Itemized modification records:
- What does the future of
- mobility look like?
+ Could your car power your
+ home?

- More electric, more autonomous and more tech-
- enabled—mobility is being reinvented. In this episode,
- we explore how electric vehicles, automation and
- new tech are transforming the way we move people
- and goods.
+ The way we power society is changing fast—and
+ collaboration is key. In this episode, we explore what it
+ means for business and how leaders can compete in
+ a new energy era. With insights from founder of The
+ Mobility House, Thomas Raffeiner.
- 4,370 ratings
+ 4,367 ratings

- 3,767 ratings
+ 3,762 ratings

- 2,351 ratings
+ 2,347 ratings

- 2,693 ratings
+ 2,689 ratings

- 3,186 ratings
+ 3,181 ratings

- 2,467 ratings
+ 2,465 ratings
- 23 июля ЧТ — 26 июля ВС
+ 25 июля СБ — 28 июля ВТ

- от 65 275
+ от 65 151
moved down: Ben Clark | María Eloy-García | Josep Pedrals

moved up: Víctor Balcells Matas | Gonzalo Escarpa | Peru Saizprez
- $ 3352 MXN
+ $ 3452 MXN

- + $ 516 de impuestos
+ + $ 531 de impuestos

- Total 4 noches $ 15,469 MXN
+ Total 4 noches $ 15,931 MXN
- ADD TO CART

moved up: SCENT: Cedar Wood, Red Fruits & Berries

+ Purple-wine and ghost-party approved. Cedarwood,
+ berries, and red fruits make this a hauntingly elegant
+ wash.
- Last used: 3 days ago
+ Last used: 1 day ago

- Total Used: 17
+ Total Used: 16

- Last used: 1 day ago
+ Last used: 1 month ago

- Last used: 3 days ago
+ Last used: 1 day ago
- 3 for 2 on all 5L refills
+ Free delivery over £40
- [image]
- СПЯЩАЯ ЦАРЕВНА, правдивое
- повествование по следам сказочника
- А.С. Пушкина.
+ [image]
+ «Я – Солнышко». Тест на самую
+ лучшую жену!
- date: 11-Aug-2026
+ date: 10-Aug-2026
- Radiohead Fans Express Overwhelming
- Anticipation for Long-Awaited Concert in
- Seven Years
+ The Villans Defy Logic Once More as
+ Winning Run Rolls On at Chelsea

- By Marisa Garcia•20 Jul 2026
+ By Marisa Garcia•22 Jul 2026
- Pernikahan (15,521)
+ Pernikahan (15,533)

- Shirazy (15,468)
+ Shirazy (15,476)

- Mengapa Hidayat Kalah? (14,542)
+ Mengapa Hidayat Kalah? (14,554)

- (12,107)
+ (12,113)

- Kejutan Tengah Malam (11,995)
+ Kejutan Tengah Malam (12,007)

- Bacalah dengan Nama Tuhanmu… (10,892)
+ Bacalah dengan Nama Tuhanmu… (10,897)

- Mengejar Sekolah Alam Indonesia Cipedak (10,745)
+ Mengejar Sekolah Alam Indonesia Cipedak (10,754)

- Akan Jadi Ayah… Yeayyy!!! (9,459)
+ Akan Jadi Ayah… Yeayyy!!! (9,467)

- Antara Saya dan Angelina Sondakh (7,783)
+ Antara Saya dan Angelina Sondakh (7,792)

§ **Directions**
Every entry should be reproduced exactly, with no part omitted.

§ **Answer to the problem**
- What does the future of
- mobility look like?
+ Could your car power your
+ home?

- More electric, more autonomous and more tech-
- enabled—mobility is being reinvented. In this episode,
- we explore how electric vehicles, automation and
- new tech are transforming the way we move people
- and goods.
+ The way we power society is changing fast—and
+ collaboration is key. In this episode, we explore what it
+ means for business and how leaders can compete in
+ a new energy era. With insights from founder of The
+ Mobility House, Thomas Raffeiner.
- 4,370 ratings
+ 4,367 ratings

- 3,767 ratings
+ 3,762 ratings

- 2,351 ratings
+ 2,347 ratings

- 2,693 ratings
+ 2,689 ratings

- 3,186 ratings
+ 3,181 ratings

- 2,467 ratings
+ 2,465 ratings
- 23 июля ЧТ — 26 июля ВС
+ 25 июля СБ — 28 июля ВТ

- от 65 275
+ от 65 151
moved down: Ben Clark | María Eloy-García | Josep Pedrals

moved up: Víctor Balcells Matas | Gonzalo Escarpa | Peru Saizprez
- $ 3352 MXN
+ $ 3452 MXN

- + $ 516 de impuestos
+ + $ 531 de impuestos

- Total 4 noches $ 15,469 MXN
+ Total 4 noches $ 15,931 MXN
- ADD TO CART

moved up: SCENT: Cedar Wood, Red Fruits & Berries

+ Purple-wine and ghost-party approved. Cedarwood,
+ berries, and red fruits make this a hauntingly elegant
+ wash.
- Last used: 3 days ago
+ Last used: 1 day ago

- Total Used: 17
+ Total Used: 16

- Last used: 1 day ago
+ Last used: 1 month ago

- Last used: 3 days ago
+ Last used: 1 day ago
- 3 for 2 on all 5L refills
+ Free delivery over £40
- [image]
- СПЯЩАЯ ЦАРЕВНА, правдивое
- повествование по следам сказочника
- А.С. Пушкина.
+ [image]
+ «Я – Солнышко». Тест на самую
+ лучшую жену!
- date: 11-Aug-2026
+ date: 10-Aug-2026
- Radiohead Fans Express Overwhelming
- Anticipation for Long-Awaited Concert in
- Seven Years
+ The Villans Defy Logic Once More as
+ Winning Run Rolls On at Chelsea

- By Marisa Garcia•20 Jul 2026
+ By Marisa Garcia•22 Jul 2026
- Pernikahan (15,521)
+ Pernikahan (15,533)

- Shirazy (15,468)
+ Shirazy (15,476)

- Mengapa Hidayat Kalah? (14,542)
+ Mengapa Hidayat Kalah? (14,554)

- (12,107)
+ (12,113)

- Kejutan Tengah Malam (11,995)
+ Kejutan Tengah Malam (12,007)

- Bacalah dengan Nama Tuhanmu… (10,892)
+ Bacalah dengan Nama Tuhanmu… (10,897)

- Mengejar Sekolah Alam Indonesia Cipedak (10,745)
+ Mengejar Sekolah Alam Indonesia Cipedak (10,754)

- Akan Jadi Ayah… Yeayyy!!! (9,459)
+ Akan Jadi Ayah… Yeayyy!!! (9,467)

- Antara Saya dan Angelina Sondakh (7,783)
+ Antara Saya dan Angelina Sondakh (7,792)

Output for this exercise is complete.